INDIAN Prime Minister Nardendra Modi caused uproar within the country’s Muslim community after excluding them from an amnesty list.
The BJP put up and passed a law offering safe passage to illegal immigrants of six different religions from Pakistan, Afghanistan and Bangladesh.
Those of the Hindu, Sikh, Buddhist, Jain, Parsi and Christian faith will be able to take advantage of the Citizenship Amendment Act (CAA).
As of today, the Bill has become an Act and will be enforced – to the horror of 200 million Muslims inside India and human rights organisations outside of it.
Dr Sanjay Ruparelia of Ryerson University told Redaction News: “Formally, the Citizenship Amendment Bill is a humanitarian measure, meant to provide a route to citizenship for illegal migrants from Pakistan, Bangladesh and Afghanistan facing religious persecution.
“But the fact that it does not offer this path to Muslims, even sects persecuted in these countries like the Ahmedias and Shias, or Rohingya Muslims in Myanmar and Hindu Tamils in Sri Lanka, exposes its clear discriminatory basis and intent.
“It is part of the longstanding campaign of Hindu nationalists to eradicate the secular foundations of post-independent India, to overturn its constitutional vision as a multireligious democratic polity.
“The annulment of Article 370 in Jammu and Kashmir in August, demotion of the state to a Union Territory directly administered by New Delhi and continuing lockdown in the region, and the recent Supreme Court decision to allow the construction of a Ram mandir on the site of the razed Babri masjid in Ayodhya despite calling its destruction ‘an egregious violation of the rule of law’, is part and parcel of this militant political agenda.”
Yesterday the Prime Minister stoked further divisions when he said: “The Congress and its allies are making a noise, creating a storm. And if that doesn’t work, they are spreading a fire.
“From the visuals on TV, those setting the fire can be identified by their clothes.”
Dr Ruparelia claimed the move had gone down well in the BJP ranks.
He added: “It seems to be extremely popular given their desire to turn Indian democracy into a Hindu rashtra, their understanding that India should be seen as primarily a homeland for Hindus – ironically resembling the idea of Pakistan as a homeland for Muslims.
“Members of other religious communities, particularly Christians and especially Muslims, are seen as alien to this narrow ethnonationalist vision and thus will be reduced to second-class citizens. “
Modi’s re-election in May was a bitter blow to minorities who had already been in fear for the past five years.

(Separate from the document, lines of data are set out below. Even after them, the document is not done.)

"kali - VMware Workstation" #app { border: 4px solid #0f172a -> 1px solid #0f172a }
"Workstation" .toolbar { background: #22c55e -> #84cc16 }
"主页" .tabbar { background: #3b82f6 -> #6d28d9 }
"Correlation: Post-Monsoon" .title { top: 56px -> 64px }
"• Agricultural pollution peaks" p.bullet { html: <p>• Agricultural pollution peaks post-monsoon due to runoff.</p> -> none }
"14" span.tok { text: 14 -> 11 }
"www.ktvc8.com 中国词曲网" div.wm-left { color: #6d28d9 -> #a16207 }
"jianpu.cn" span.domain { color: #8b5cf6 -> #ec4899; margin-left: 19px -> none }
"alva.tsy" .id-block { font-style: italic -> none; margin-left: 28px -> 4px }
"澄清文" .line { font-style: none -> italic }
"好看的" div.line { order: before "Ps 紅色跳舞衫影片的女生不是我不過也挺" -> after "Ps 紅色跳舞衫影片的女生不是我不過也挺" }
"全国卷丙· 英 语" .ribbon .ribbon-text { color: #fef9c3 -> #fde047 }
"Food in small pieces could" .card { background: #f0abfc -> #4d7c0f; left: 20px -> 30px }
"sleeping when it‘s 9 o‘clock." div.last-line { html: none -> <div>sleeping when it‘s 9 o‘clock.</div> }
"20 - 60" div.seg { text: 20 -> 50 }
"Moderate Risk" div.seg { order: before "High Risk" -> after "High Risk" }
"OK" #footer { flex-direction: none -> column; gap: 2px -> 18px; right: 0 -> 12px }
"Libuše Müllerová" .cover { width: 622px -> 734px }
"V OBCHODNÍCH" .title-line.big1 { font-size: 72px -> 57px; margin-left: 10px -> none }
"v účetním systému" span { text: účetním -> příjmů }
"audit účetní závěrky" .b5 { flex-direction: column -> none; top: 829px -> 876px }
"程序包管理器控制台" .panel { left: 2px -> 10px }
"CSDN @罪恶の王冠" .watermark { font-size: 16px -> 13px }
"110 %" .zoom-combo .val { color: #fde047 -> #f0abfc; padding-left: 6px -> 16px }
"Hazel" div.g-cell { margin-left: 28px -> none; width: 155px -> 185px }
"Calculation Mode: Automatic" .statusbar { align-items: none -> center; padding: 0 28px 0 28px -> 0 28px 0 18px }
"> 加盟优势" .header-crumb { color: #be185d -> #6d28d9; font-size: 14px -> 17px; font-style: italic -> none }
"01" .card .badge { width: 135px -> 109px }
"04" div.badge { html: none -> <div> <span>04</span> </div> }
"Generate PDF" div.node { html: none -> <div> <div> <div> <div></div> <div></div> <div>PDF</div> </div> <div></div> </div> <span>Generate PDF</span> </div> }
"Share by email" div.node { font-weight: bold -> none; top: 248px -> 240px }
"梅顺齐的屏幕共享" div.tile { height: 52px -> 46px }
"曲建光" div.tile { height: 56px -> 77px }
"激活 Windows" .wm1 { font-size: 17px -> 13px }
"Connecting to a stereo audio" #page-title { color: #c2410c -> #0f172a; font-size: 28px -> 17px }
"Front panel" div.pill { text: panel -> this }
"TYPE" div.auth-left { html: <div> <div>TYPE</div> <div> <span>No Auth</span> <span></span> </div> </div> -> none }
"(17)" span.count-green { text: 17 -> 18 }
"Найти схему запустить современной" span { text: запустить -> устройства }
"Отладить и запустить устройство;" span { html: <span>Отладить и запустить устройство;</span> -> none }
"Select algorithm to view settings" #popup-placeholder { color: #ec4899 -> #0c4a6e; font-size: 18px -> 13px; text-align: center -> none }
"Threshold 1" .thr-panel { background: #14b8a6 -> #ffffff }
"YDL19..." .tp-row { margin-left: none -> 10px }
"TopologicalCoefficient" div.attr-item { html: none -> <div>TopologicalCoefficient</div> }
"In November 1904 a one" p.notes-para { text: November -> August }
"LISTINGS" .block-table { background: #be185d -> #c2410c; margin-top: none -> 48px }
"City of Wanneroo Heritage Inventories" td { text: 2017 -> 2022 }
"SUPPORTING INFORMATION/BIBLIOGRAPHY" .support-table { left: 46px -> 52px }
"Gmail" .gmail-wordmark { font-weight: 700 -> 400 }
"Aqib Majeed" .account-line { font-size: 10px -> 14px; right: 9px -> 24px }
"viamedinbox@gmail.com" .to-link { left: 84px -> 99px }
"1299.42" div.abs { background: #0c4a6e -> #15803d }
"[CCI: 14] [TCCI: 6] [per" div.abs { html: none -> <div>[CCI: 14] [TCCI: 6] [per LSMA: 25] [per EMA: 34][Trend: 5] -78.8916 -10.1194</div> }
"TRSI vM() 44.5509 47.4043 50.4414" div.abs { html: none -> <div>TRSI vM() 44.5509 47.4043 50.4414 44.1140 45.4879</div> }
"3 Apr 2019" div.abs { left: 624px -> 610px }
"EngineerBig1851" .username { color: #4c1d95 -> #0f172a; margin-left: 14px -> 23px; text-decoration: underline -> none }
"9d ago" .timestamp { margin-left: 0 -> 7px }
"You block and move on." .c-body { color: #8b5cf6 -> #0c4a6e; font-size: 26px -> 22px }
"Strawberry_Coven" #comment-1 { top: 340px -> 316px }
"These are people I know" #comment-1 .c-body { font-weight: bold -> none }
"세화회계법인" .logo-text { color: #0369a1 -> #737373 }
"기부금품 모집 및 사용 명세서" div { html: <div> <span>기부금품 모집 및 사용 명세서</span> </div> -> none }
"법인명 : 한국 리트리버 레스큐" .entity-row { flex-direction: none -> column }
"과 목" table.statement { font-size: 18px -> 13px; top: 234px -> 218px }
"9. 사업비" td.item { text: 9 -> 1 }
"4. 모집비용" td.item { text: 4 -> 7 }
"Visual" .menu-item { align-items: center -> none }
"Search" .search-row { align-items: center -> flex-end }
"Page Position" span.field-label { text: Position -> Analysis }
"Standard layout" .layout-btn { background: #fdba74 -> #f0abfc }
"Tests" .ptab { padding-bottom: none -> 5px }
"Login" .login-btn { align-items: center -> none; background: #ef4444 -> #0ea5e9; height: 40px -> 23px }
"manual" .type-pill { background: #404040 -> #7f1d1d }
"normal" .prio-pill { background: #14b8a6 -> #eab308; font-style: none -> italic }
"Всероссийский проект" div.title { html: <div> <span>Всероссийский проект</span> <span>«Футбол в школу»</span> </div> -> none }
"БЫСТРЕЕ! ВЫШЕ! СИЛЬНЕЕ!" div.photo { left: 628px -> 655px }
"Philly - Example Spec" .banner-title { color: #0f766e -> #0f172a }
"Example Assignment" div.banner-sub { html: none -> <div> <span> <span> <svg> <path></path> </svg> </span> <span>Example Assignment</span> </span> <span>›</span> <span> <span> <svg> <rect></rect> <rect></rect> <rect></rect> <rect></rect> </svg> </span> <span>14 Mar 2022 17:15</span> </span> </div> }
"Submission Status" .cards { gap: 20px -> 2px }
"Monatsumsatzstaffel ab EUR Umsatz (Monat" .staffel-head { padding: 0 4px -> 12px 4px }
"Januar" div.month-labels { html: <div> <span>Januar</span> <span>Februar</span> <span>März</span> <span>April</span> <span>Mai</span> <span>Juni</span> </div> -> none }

However, grassroots resistance – while nullified by the sheer power of the Indian state – is still taking place.
Dr Ruparelia said: “It is twofold and reflects opposite political reactions.
“On the one hand, the opposition to the CAB in large parts of Assam is against a path towards naturalization for migrants from Bangladesh regardless of their religion, Hindu or Muslim. It represents a regional ethnonationalist vision.
“On the other hand, the opposition we see in the major cities outside the northeast is largely against the discriminatory character of the current version of the CAB.
“By excluding Muslims from its purview, most legal experts agree that it violates the right to equality before the law under Article 14 of the Constitution, as well as the so-called ‘basic structure’ doctrine, which the Supreme Court said includes the secular character of the Union, something that parliament cannot change.”
Left-wing groups have, expectedly, come out strongly against the act.
Redaction News spoke to the Socialist Movement in India, who demanded the revocation of the act.
A spokesman told Redaction News: “With the government threatening to conduct a nationwide National Register of Citizens (NRC), there are fears that Muslims would be the only ones who stand to lose their citizenship in such an exercise, if the CAA actually creates a mechanism for non-Muslims excluded from the NRC to gain citizenship.
“Amit Shah, along with a number of top BJP leaders, have explicitly communicated that Hindus need not worry about the NRC.
“This is a great blow to the very fundamentals of citizenship in a secular democracy.
“We must demand the withdrawal of the Citizenship Amendment Bill.
“The workers must join hands with students against the police brutality and demand the withdrawal of the CAA.”
Indian Muslims have long been fearful of the BJP, and especially Narendra Modi, who oversaw the 2002 Gujurat Riots.
In 2012, the then-Chief Minister was cleared despite a failure to intervene in the chaos which saw thousands of Muslims die.
Asaduddin Owaisi, one of India’s most prominent Muslim leaders, said after Modi’s re-election: “Just hours after the results were declared, Muslims were publicly attacked in many places by those celebrating Modi’s victory.”
In the past five years, 44 people have been lynched in India, most of them Muslims.
The situation is especially accentuated after the Kashmir crisis, where Indian forces appear to be committing human rights abuses in the Muslim-majority region.
Dr Sanjay Ruparelia is the Jarislowsky Democracy Chair at Ryerson University.